→ ABOUT THIS TASK
Exactly the lines from the line containing "filter: Tax >= 0.0270 -> none" through the final line of the entries below must be returned, and only those, without pictures.

→ DATA SUPPLIED
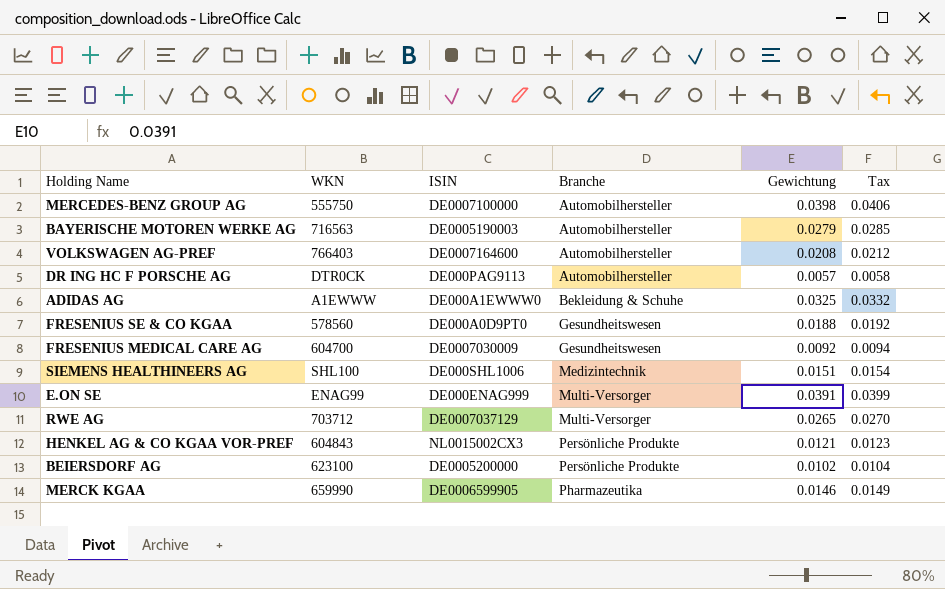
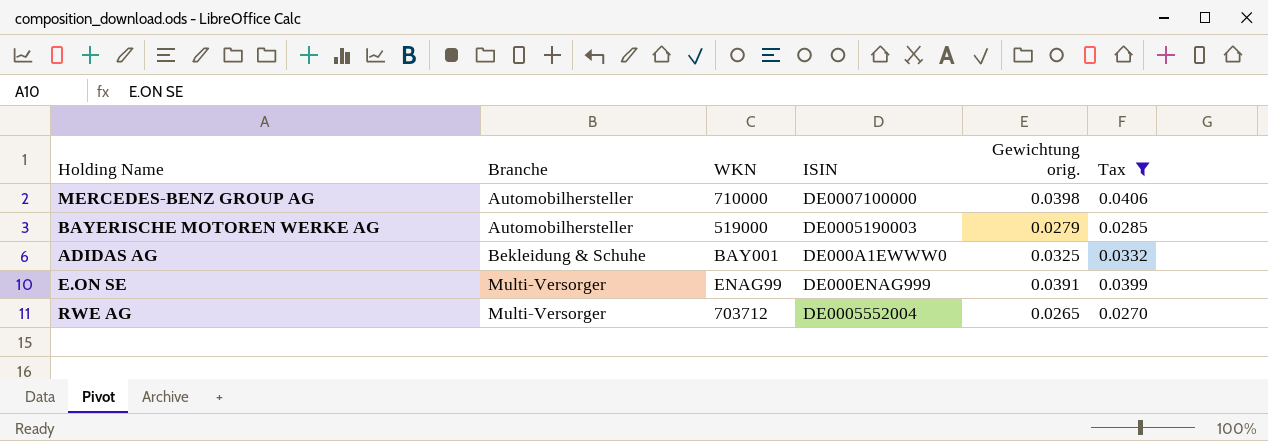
filter: none -> Tax >= 0.0270
column Branche | position: 4 -> 2
column name: Gewichtung -> Gewichtung orig.
MERCEDES-BENZ GROUP AG | WKN: 555750 -> 710000
BAYERISCHE MOTOREN WERKE AG | WKN: 716563 -> 519000
ADIDAS AG | WKN: A1EWWW -> BAY001
RWE AG | ISIN: DE0007037129 -> DE0005552004

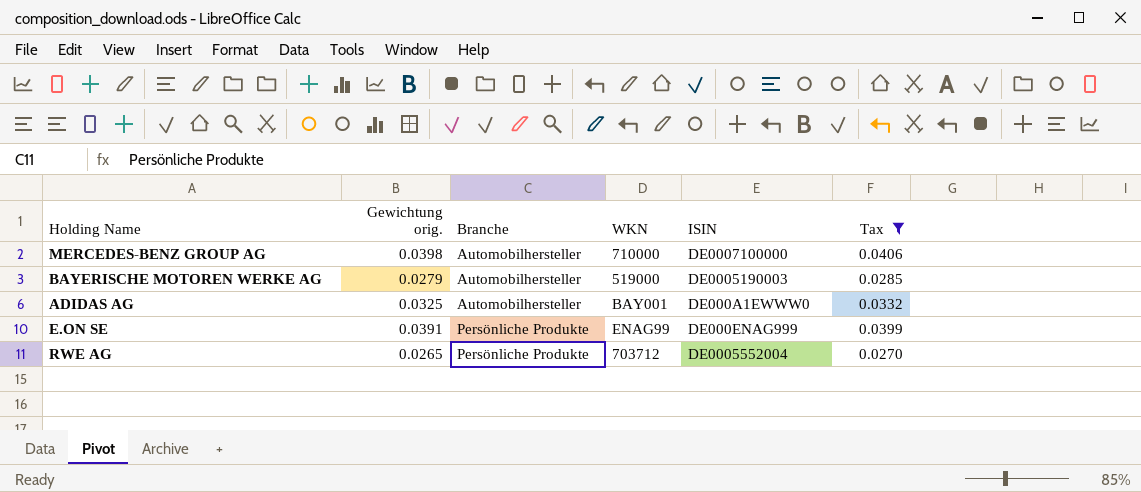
column Gewichtung orig. | position: 5 -> 2
ADIDAS AG | Branche: Bekleidung & Schuhe -> Automobilhersteller
E.ON SE | Branche: Multi-Versorger -> Persönliche Produkte
RWE AG | Branche: Multi-Versorger -> Persönliche Produkte

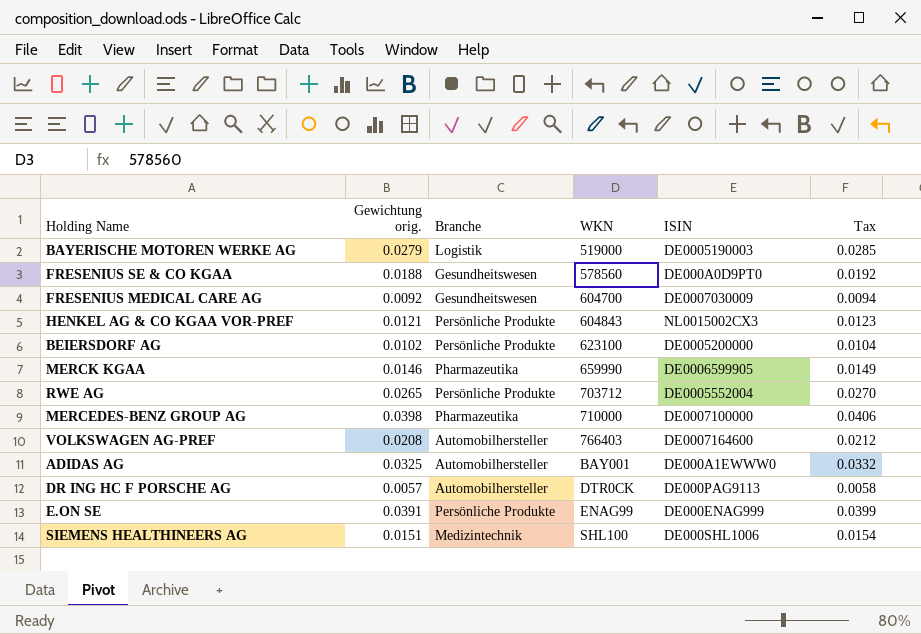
filter: Tax >= 0.0270 -> none
row order: Branche ascending -> WKN ascending
BAYERISCHE MOTOREN WERKE AG | Branche: Automobilhersteller -> Logistik
MERCEDES-BENZ GROUP AG | Branche: Automobilhersteller -> Pharmazeutika

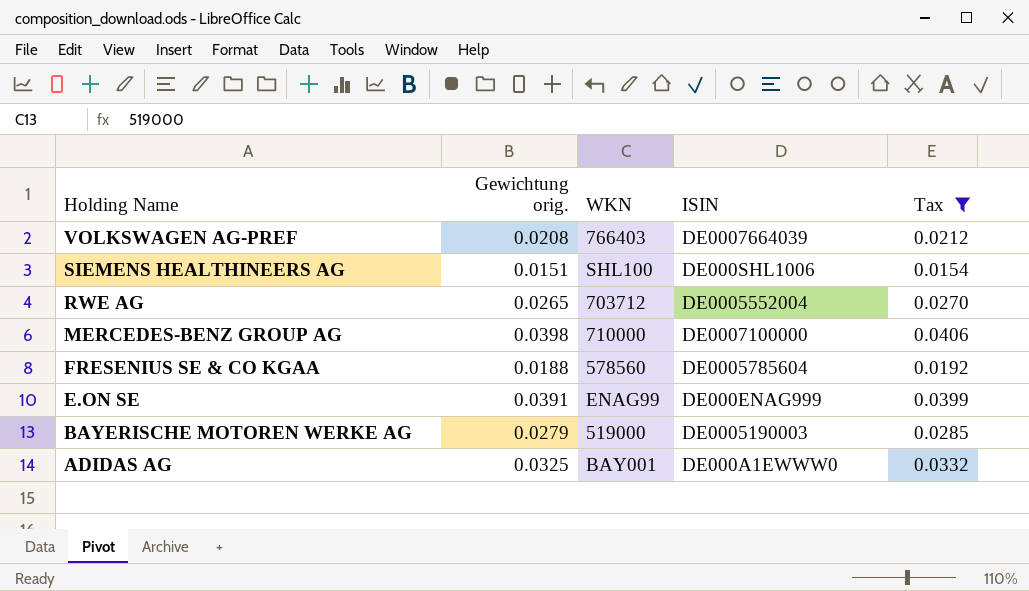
filter: none -> Tax >= 0.0154
row order: WKN ascending -> Holding Name descending
column Branche | position: 3 -> none
VOLKSWAGEN AG-PREF | ISIN: DE0007164600 -> DE0007664039
FRESENIUS SE & CO KGAA | ISIN: DE000A0D9PT0 -> DE0005785604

→ ANSWER FOR THE TASK
filter: Tax >= 0.0270 -> none
row order: Branche ascending -> WKN ascending
BAYERISCHE MOTOREN WERKE AG | Branche: Automobilhersteller -> Logistik
MERCEDES-BENZ GROUP AG | Branche: Automobilhersteller -> Pharmazeutika

filter: none -> Tax >= 0.0154
row order: WKN ascending -> Holding Name descending
column Branche | position: 3 -> none
VOLKSWAGEN AG-PREF | ISIN: DE0007164600 -> DE0007664039
FRESENIUS SE & CO KGAA | ISIN: DE000A0D9PT0 -> DE0005785604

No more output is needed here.